Fresh out of college and my first reaction to this question was, “Oh, yeah, I guess I should know that.” And I’m not going to hide from it–I really should know this. The thing is I know what I want. It just doesn’t mold to people’s expectation.
I want a porch with a view that is untouched by man, a chair that’s positioned in the shade, a coffee cup in my left hand and a book in my right. I want hours to contemplate and to write. I want to sit atop a mountain and see a vast existence.
I want a lot of things, but when people ask “what do you want?” they’re asking what job do you want. Although my first reaction to that is, “I don’t care as long as I’m happy,” it’s not going to be a real answer.

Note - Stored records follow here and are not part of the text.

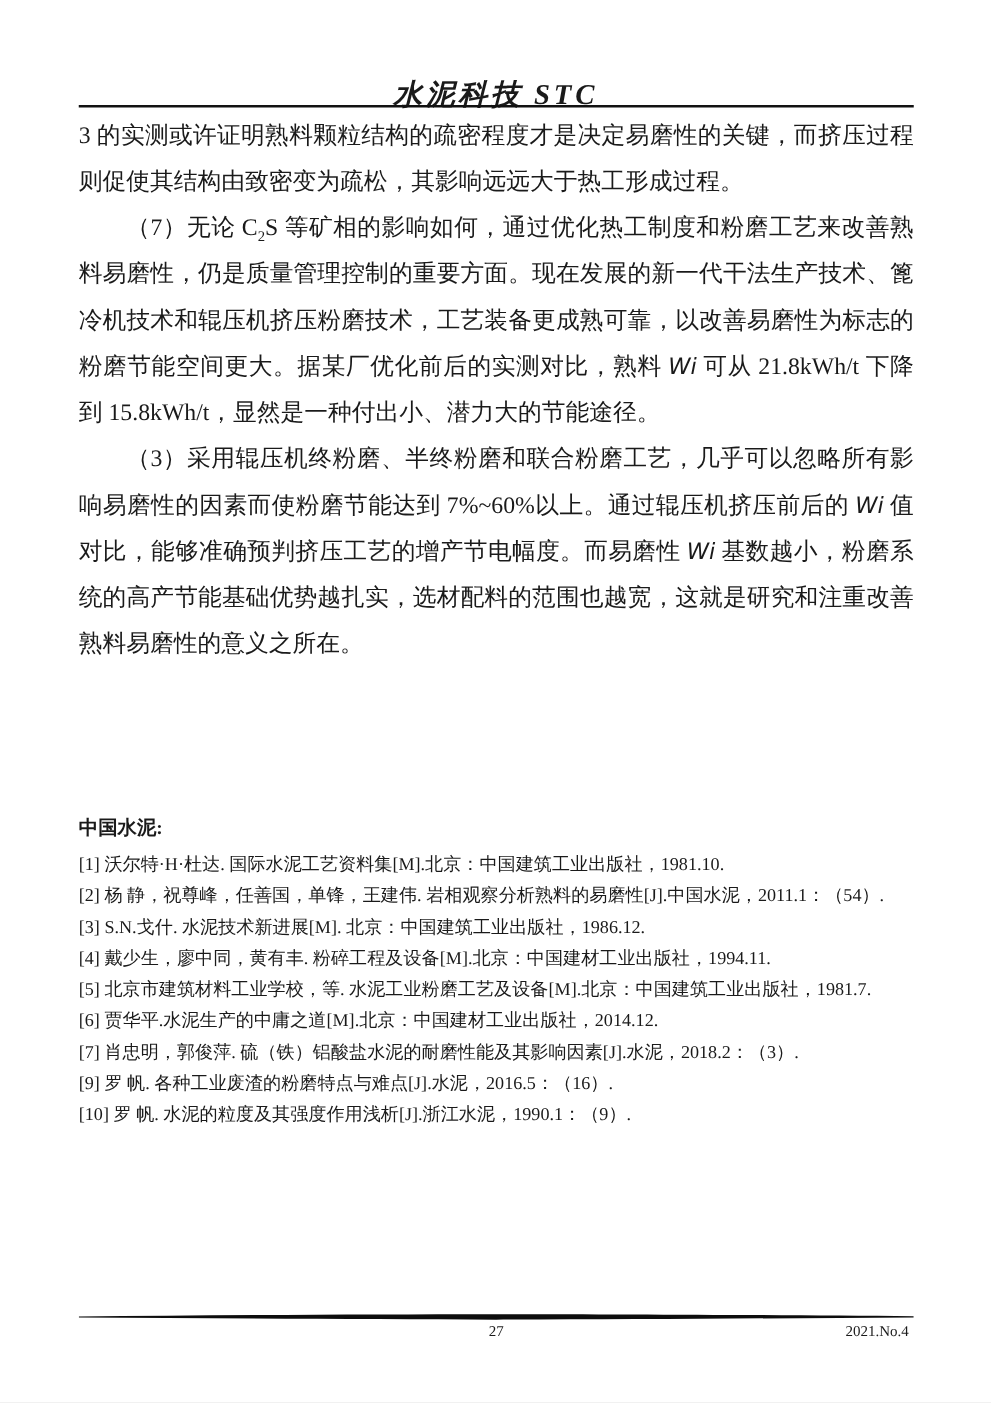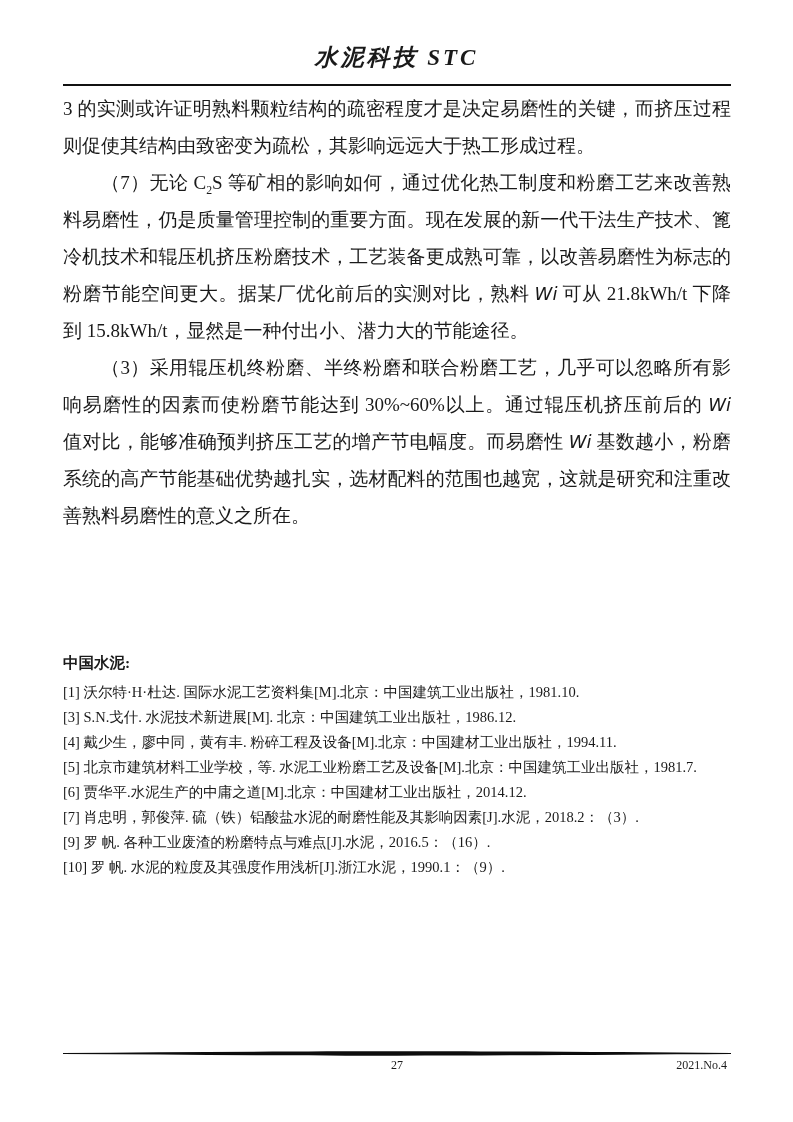--- a/index.html
+++ b/index.html
@@ -14,7 +14,7 @@
     margin: 0 auto;
   }
   .header-title {
-    padding-top: 42px;
+    padding-top: 60px;
     text-align: center;
     font-size: 23px;
     font-weight: bold;

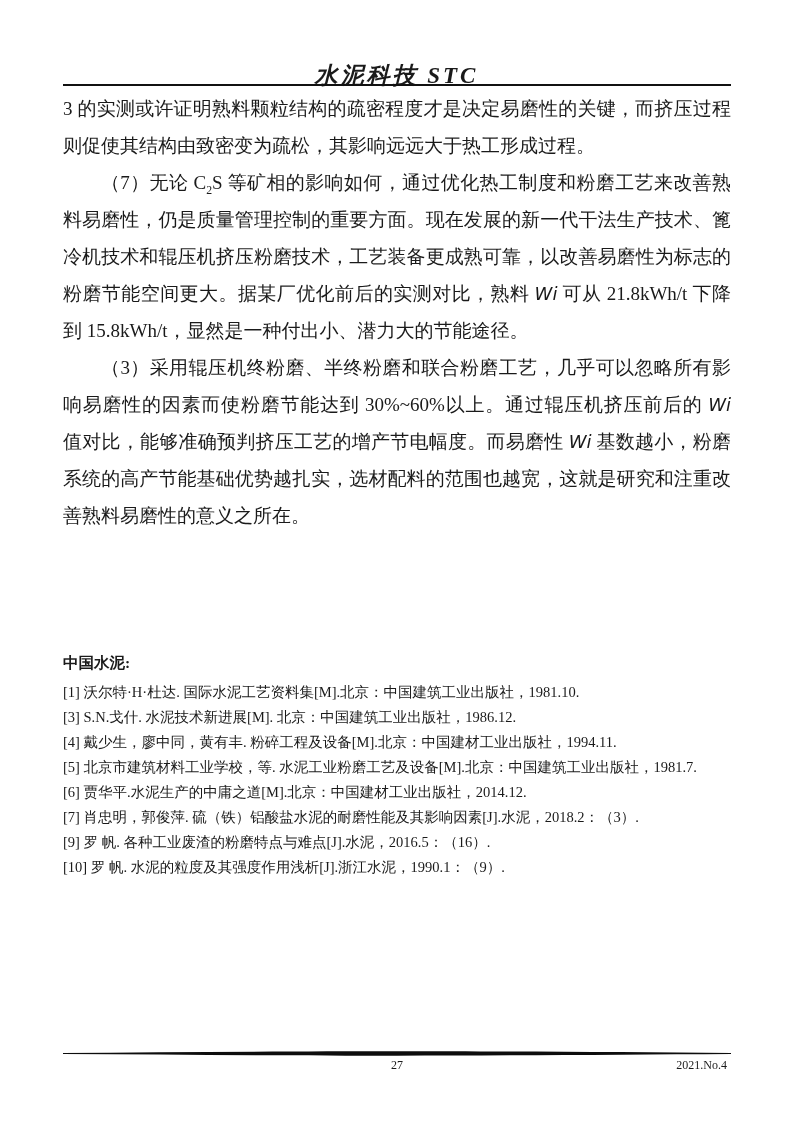--- a/index.html
+++ b/index.html
@@ -109,7 +109,7 @@
 
     <p class="body-par indent"><span>（7）无论 C</span><span class="seg-sub">2</span><span>S 等矿相的影响如何，通过优化热工制度和粉磨工艺来改善熟料易磨性，仍是质量管理控制的重要方面。现在发展的新一代干法生产技术、篦冷机技术和辊压机挤压粉磨技术，工艺装备更成熟可靠，以改善易磨性为标志的粉磨节能空间更大。据某厂优化前后的实测对比，熟料 </span><span class="seg-italic">Wi</span><span> 可从 21.8kWh/t 下降到 15.8kWh/t，显然是一种付出小、潜力大的节能途径。</span></p>
 
-    <p class="body-par indent"><span>（3）采用辊压机终粉磨、半终粉磨和联合粉磨工艺，几乎可以忽略所有影响易磨性的因素而使粉磨节能达到 30%~60%以上。通过辊压机挤压前后的 </span><span class="seg-italic">Wi</span><span> 值对比，能够准确预判挤压工艺的增产节电幅度。而易磨性 </span><span class="seg-italic">Wi</span><span> 基数越小，粉磨系统的高产节能基础优势越扎实，选材配料的范围也越宽，这就是研究和注重改善熟料易磨性的意义之所在。</span></p>
+    <p class="body-par indent"><span>（3）采用辊压机终粉磨、半终粉磨和联合粉磨工艺，几乎可以忽略所有影响易磨性的因素而使粉磨节能达到 7%~60%以上。通过辊压机挤压前后的 </span><span class="seg-italic">Wi</span><span> 值对比，能够准确预判挤压工艺的增产节电幅度。而易磨性 </span><span class="seg-italic">Wi</span><span> 基数越小，粉磨系统的高产节能基础优势越扎实，选材配料的范围也越宽，这就是研究和注重改善熟料易磨性的意义之所在。</span></p>
 
 
     <div class="refs">

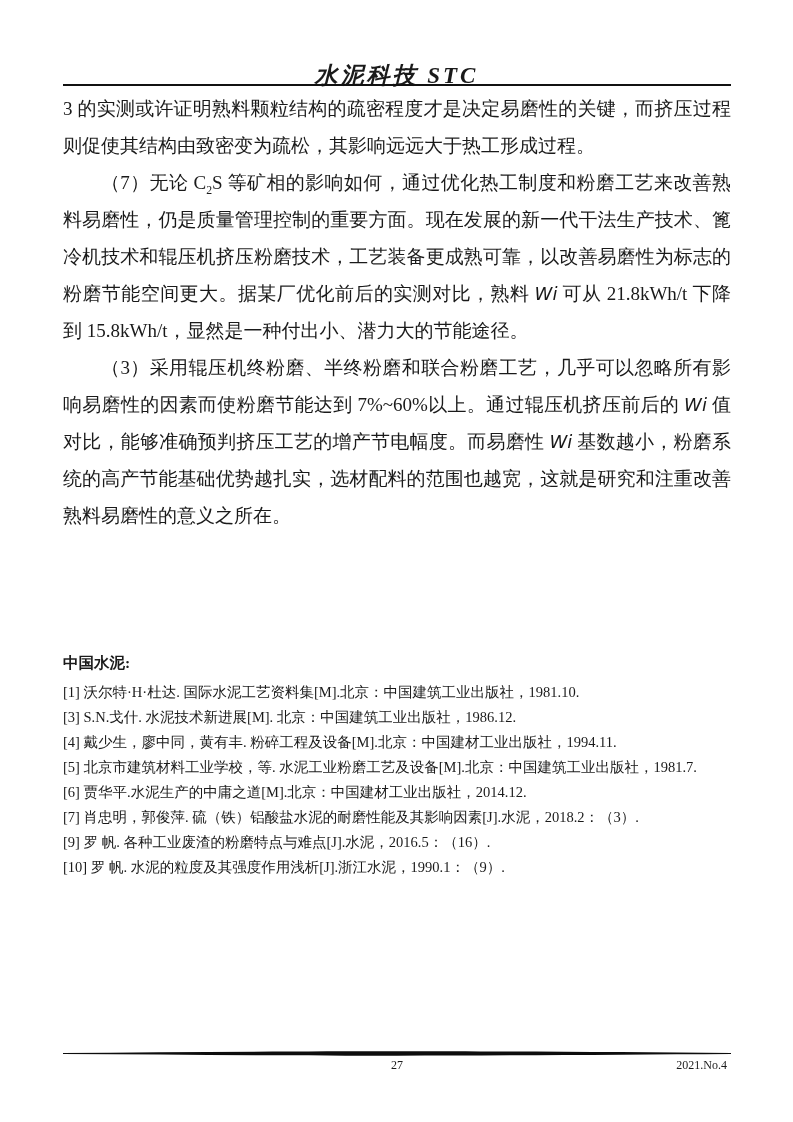--- a/index.html
+++ b/index.html
@@ -117,6 +117,7 @@
       <div class="refs-list">
 
       <div class="ref-item">[1] 沃尔特·H·杜达. 国际水泥工艺资料集[M].北京：中国建筑工业出版社，1981.10.</div>
+          <div class="ref-item">[2] 杨 静，祝尊峰，任善国，单锋，王建伟. 岩相观察分析熟料的易磨性[J].中国水泥，2011.1：（54）.</div>
           <div class="ref-item">[3] S.N.戈什. 水泥技术新进展[M]. 北京：中国建筑工业出版社，1986.12.</div>
           <div class="ref-item">[4] 戴少生，廖中同，黄有丰. 粉碎工程及设备[M].北京：中国建材工业出版社，1994.11.</div>
           <div class="ref-item">[5] 北京市建筑材料工业学校，等. 水泥工业粉磨工艺及设备[M].北京：中国建筑工业出版社，1981.7.</div>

I see my life as a road of question marks, but ones I’m happy to uncover. I know I love to write–if my career leads me to this full time, great, but if it doesn’t that’s okay because I’ll still continue in it even if I can’t live off doing it. I live my life with one main objective–to live obediently to God (and Lord knows I screw up plenty of times). I try to remind myself “In all thy ways acknowledge him, and he shall direct thy paths” (Proverbs 3:6). I can’t say it’s an easy way to live, I’m always wondering if I’m making the wrong choice or using patience as an excuse.
So what I should really be asked is, “How will you get to what you want?” and for me, that’s unanswerable.